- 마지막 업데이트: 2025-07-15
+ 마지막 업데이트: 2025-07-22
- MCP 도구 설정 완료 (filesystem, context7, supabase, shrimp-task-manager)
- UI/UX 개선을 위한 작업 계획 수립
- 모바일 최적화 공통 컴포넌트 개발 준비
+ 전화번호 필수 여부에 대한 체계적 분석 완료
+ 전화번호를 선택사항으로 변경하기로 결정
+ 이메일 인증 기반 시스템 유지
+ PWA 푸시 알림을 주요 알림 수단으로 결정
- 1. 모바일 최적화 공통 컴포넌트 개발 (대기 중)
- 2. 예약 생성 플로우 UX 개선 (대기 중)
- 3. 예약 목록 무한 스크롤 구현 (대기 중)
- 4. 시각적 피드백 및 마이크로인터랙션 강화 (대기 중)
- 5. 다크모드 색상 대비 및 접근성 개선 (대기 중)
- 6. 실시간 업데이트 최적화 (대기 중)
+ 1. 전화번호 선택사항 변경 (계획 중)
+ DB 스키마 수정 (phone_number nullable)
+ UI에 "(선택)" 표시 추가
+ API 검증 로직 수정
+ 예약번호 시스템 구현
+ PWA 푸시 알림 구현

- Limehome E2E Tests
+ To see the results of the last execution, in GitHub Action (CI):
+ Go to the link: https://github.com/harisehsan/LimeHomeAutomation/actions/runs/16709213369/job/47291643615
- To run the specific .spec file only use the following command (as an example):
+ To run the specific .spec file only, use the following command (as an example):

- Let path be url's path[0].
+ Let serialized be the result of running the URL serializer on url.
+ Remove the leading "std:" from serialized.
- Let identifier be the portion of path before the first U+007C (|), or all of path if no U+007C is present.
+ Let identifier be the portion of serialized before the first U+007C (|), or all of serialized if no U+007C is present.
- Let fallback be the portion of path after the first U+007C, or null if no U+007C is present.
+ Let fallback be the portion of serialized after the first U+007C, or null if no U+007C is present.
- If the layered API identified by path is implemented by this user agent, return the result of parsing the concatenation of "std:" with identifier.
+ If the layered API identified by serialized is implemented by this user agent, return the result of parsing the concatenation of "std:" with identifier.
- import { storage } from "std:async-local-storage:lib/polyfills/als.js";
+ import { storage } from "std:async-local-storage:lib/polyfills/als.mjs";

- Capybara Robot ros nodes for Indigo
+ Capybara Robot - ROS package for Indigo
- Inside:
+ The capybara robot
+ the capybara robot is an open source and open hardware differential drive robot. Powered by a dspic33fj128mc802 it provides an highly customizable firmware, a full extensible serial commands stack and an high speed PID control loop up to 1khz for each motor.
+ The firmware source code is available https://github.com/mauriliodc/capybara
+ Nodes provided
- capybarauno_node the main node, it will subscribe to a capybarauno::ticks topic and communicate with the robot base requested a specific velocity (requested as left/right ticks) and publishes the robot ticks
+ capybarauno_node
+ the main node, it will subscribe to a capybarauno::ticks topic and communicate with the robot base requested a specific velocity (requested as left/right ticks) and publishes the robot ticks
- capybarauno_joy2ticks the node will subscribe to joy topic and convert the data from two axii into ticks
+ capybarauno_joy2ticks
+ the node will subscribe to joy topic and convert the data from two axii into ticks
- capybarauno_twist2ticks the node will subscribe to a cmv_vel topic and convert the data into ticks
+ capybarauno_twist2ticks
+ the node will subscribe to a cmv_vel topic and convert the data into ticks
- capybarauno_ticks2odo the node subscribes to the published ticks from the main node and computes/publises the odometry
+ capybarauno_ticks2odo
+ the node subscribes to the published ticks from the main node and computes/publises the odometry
....
- Problem to work on
Look through the records above and please copy every line in which the string "will" occurs.

- Answer to the exercise
- capybarauno_node the main node, it will subscribe to a capybarauno::ticks topic and communicate with the robot base requested a specific velocity (requested as left/right ticks) and publishes the robot ticks
+ the main node, it will subscribe to a capybarauno::ticks topic and communicate with the robot base requested a specific velocity (requested as left/right ticks) and publishes the robot ticks
- capybarauno_joy2ticks the node will subscribe to joy topic and convert the data from two axii into ticks
+ the node will subscribe to joy topic and convert the data from two axii into ticks
- capybarauno_twist2ticks the node will subscribe to a cmv_vel topic and convert the data into ticks
+ the node will subscribe to a cmv_vel topic and convert the data into ticks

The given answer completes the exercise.